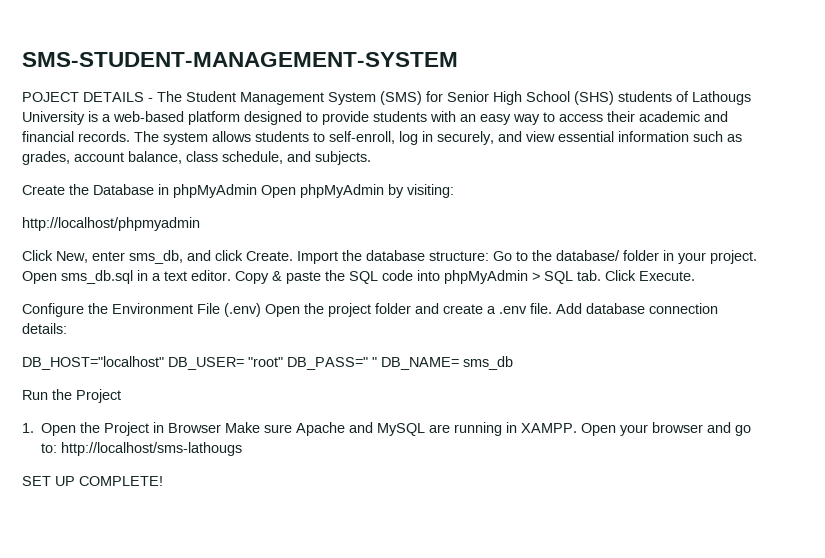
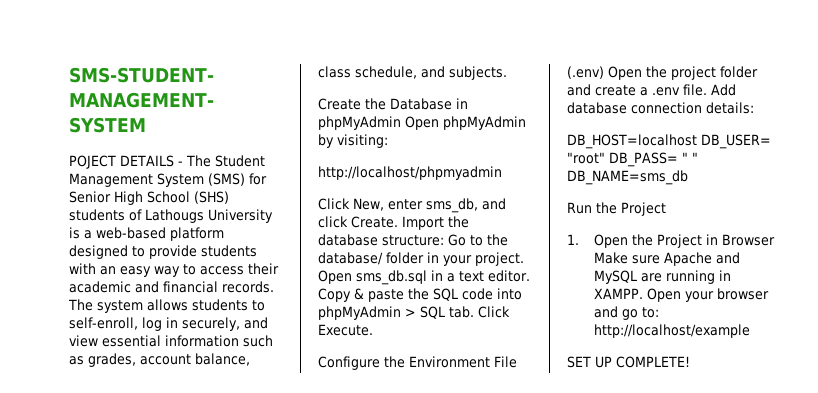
- DB_HOST="localhost" DB_USER= "root" DB_PASS=" " DB_NAME= sms_db
+ DB_HOST=localhost DB_USER= "root" DB_PASS= " " DB_NAME=sms_db
- Open your browser and go to: http://localhost/sms-lathougs
+ Open your browser and go to: http://localhost/example

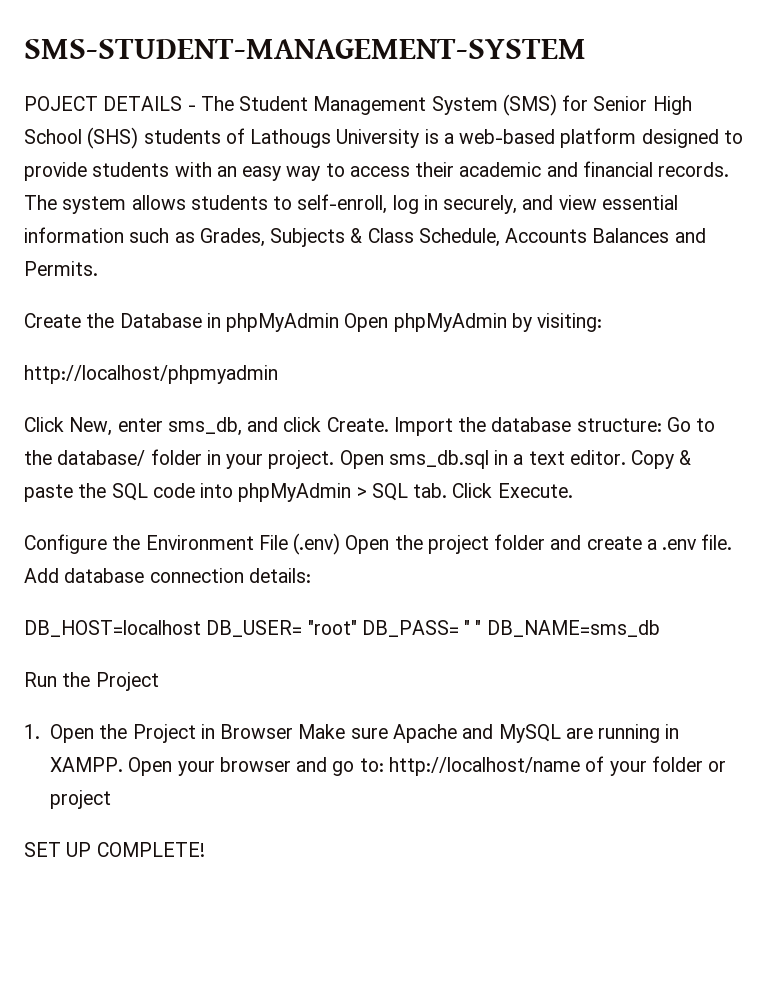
- The system allows students to self-enroll, log in securely, and view essential information such as grades, account balance, class schedule, and subjects.
+ The system allows students to self-enroll, log in securely, and view essential information such as Grades, Subjects & Class Schedule, Accounts Balances and Permits.
- Open your browser and go to: http://localhost/example
+ Open your browser and go to: http://localhost/name of your folder or project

## What is expected
Your task is to find every line above containing the word "such" and copy it.

## Written reply
- The system allows students to self-enroll, log in securely, and view essential information such as grades, account balance, class schedule, and subjects.
+ The system allows students to self-enroll, log in securely, and view essential information such as Grades, Subjects & Class Schedule, Accounts Balances and Permits.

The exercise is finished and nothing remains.